* _EXERCISE REQUIREMENTS_: Copy out, unchanged, every line from the start of the records to the line that contains "margin-left: 12px ->", and stop there.

* _DATA UNDER STUDY_:
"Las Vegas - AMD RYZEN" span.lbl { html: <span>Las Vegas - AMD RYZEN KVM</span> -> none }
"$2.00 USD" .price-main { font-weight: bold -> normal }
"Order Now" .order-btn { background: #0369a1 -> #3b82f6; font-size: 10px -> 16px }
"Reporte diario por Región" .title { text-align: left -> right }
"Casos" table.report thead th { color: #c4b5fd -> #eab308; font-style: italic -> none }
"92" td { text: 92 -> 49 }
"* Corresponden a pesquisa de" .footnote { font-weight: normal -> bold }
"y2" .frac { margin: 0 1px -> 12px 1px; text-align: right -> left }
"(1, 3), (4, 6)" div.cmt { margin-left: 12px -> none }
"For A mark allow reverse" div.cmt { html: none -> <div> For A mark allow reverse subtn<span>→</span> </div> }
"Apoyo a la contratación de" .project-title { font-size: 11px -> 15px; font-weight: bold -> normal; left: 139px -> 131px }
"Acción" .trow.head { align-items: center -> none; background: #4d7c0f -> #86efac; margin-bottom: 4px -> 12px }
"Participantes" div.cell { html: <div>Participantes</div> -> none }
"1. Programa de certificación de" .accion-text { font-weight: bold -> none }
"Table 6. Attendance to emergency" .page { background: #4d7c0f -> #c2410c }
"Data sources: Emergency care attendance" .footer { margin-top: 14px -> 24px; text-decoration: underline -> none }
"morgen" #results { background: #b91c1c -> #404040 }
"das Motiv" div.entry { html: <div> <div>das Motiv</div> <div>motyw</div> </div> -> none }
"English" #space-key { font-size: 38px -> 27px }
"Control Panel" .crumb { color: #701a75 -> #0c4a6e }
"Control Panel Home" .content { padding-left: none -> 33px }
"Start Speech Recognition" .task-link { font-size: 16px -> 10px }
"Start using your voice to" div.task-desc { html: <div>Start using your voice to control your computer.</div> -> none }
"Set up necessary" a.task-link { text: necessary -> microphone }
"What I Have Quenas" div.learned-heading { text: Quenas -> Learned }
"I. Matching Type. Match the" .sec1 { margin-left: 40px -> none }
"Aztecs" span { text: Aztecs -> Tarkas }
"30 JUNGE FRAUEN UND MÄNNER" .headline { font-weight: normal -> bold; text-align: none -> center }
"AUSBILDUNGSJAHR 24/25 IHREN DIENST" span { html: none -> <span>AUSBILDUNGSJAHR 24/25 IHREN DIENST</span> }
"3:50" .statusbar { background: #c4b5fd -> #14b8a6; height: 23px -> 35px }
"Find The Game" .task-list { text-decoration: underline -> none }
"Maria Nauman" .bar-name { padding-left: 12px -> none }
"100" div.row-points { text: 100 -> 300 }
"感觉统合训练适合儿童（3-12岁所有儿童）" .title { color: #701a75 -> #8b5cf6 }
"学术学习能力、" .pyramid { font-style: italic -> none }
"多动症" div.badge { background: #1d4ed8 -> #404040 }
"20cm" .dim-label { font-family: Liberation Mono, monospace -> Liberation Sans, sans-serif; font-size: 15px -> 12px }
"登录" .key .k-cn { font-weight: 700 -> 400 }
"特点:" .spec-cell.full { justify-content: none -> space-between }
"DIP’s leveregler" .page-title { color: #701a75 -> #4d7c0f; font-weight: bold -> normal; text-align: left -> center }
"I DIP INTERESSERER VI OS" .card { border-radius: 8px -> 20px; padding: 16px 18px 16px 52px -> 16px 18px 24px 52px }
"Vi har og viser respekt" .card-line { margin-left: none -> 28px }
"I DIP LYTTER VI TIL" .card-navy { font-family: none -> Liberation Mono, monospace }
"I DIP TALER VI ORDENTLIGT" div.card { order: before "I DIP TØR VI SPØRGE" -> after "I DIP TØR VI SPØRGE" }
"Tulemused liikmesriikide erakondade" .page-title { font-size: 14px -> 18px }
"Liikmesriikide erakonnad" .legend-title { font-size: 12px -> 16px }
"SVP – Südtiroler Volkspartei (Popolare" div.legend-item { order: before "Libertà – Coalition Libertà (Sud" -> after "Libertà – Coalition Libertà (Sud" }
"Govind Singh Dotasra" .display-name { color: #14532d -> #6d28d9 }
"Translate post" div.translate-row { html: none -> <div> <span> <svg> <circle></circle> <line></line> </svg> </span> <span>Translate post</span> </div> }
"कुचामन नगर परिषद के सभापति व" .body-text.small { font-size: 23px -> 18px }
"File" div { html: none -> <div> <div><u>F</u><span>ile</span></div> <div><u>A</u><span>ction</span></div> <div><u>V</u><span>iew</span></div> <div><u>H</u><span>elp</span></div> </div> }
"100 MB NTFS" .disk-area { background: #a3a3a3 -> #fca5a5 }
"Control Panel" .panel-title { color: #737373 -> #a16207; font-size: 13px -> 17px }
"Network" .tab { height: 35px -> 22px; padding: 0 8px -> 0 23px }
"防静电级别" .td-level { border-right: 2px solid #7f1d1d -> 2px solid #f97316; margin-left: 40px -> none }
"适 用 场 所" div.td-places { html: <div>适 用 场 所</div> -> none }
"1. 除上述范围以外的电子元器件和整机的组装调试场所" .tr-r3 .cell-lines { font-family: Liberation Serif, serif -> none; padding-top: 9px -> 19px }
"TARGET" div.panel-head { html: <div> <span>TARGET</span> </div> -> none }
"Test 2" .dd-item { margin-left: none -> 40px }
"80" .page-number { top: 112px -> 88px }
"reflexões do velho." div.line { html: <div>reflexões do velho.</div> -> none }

* _REPLY_:
"Las Vegas - AMD RYZEN" span.lbl { html: <span>Las Vegas - AMD RYZEN KVM</span> -> none }
"$2.00 USD" .price-main { font-weight: bold -> normal }
"Order Now" .order-btn { background: #0369a1 -> #3b82f6; font-size: 10px -> 16px }
"Reporte diario por Región" .title { text-align: left -> right }
"Casos" table.report thead th { color: #c4b5fd -> #eab308; font-style: italic -> none }
"92" td { text: 92 -> 49 }
"* Corresponden a pesquisa de" .footnote { font-weight: normal -> bold }
"y2" .frac { margin: 0 1px -> 12px 1px; text-align: right -> left }
"(1, 3), (4, 6)" div.cmt { margin-left: 12px -> none }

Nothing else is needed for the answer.